Cabinet adopts measures to control air pollution

Tehran, Dec 29, IRNA – Cabinet on Wednesday decided to devise short-term and swift plans for controlling air pollution.

President Hassan Rouhani addressed the issue at a meeting of his cabinet as concern rises about people’s health risks.
‘The problem has been around for years and cannot be entirely tackled in a short time.’

The cabinet session mandated all organs concerned to seriously implement related plans.

‘Public concerns over air pollution, especially in the metropolitan cities, are right and efforts should be made to alley their concerns.

Though air pollution has existed for long years and it cannot be fully eliminated in the short term, government considers it necessary to take short- and mid-term plans to control air pollution, which has become more tangible for the public these days. People should feel all problems are being tackled and solved.’

He said the bill on cean air was submitted to Majlis by government in 2014 and the MPs’ motion on technical examination of vehicles led to minimization of the span of technical test of cars to three years.

He said solution should be found for high rise buildings and towers, especially those lying on the corridor of air movement, and from now construction iof such buildings n such areas should be banned.

The President went on to say that supervisory measures should be adopted to monitor the vehicles that are more pollutant, especially those belonging to the government institutions and the public transportation buses.

He added that motorcycles are more pollutant and their traffic should be restricted at least on the days the weather is unclean.
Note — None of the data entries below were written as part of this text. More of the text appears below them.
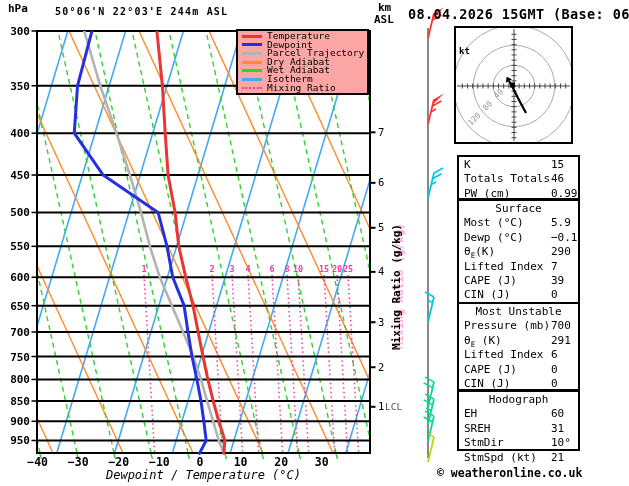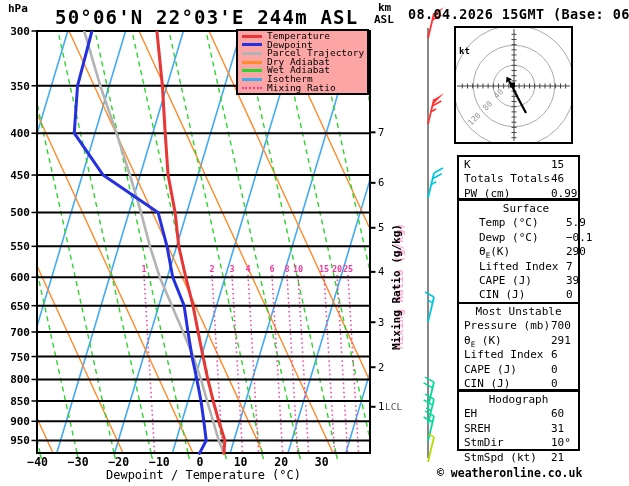"50°06'N 22°03'E 244m ASL" #page-title { font-size: 19px -> 10px }
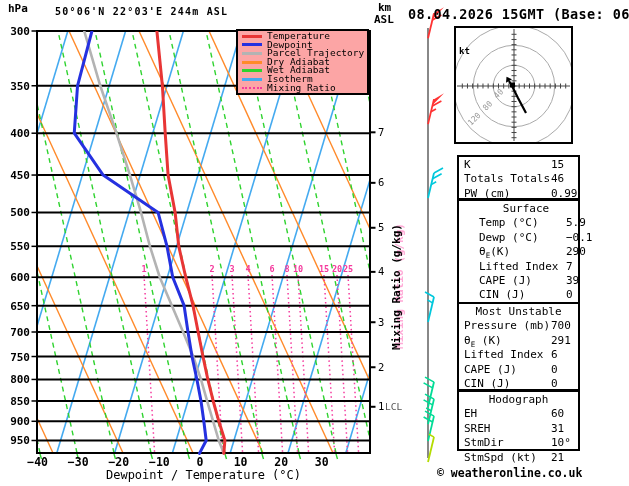"Surface" div.abs { padding-left: 15px -> none }
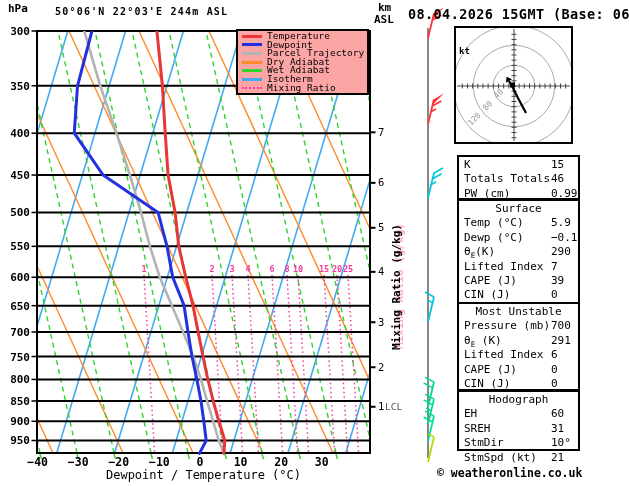"Temp (°C)" span.plbl { text: Temp -> Most }
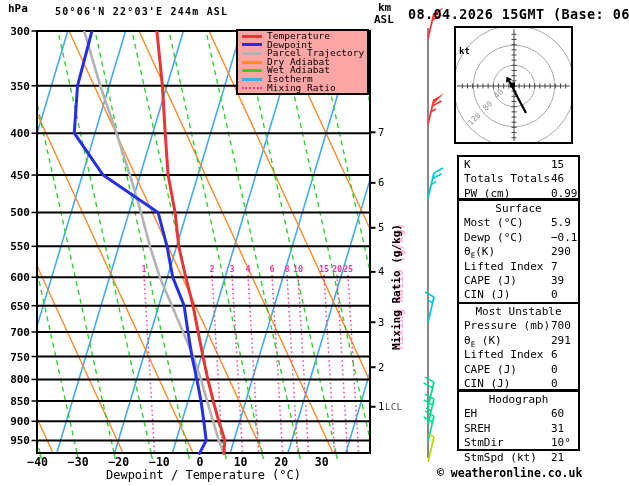"Dewpoint / Temperature (°C)" #xaxis-title { font-style: none -> italic }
Meanwhile, efforts should be made for correcting their production system, he noted.

President Rouhani said the government has decided to provide more help to improve the public transportation fleet, especially buses and subway transportation.

Vice President and Director of the Department of Environment Masoumeh Ebtekar said recently that currently air pollution affects the lives of 30 million Iranians.

Ebtekar explained that the current air pollution is the product of mismanagement in the past years and in order to avoid any further damages it needs to be dealt with right away.

She said raising awareness and developing public transportation are of great importance in preventing air pollution.

More than two weeks of heavy pollution led Iranian officials to ban all outdoor sport and impose new traffic restrictions Wednesday as persistent cold weather exacerbated Tehran’s air quality problems.

In the worst concerted period of pollution for three years, primary schools and nurseries were closed and new car exclusion zones imposed in the capital.

Tehran’s air quality index averaged 159 on Wednesday, up two from the previous day, and more than three times the World Health Organization’s advised maximum of between zero and 50.

At such levels people are advised not to leave home unless absolutely necessary.

One area in northeastern Tehran peaked at 238 on the pollution index.

Wednesday was the 18th straight day of dangerously bad air.

The cold weather is causing climate inversion—where emissions from car exhausts hang in the air rather than rising into the atmosphere above.

A decade-long central restriction zone based on car number plates was in place across the city on Wednesday, traffic police announced.

Vehicles with plates ending in an odd number can’t go out on Saturday, Monday and Wednesday, while cars with even numbered plates are banned on Sunday, Tuesday and Thursday.

Sand and cement factories around the capital have been banned from operating until Friday, the end of the Iranian week, and all outdoor sport including professional football league matches has been called off.

Exhaust fumes from the five million cars and almost as many motorcycles on Tehran’s roads account for 80 percent of its pollution, officials say.

Two permanent zones of traffic restrictions introduced in 1979 and 2005 have failed to rectify the sprawling city’s poor air quality.

While Tehran is the epicenter of the problem, primary schools in other major cities including Isfahan, Qom, Arak and Tabriz were also forced to close.

Weather forecasters predicted that air quality would improve after expected rainfall on Wednesday evening.

Last December, almost 400 people were hospitalized with heart and respiratory problems caused by heavy pollution in Tehran, with nearly 1,500 others requiring treatment.

In 2012, pollution contributed to the premature deaths of 4,500 people in Tehran and about 80,000 in the country, the health ministry said.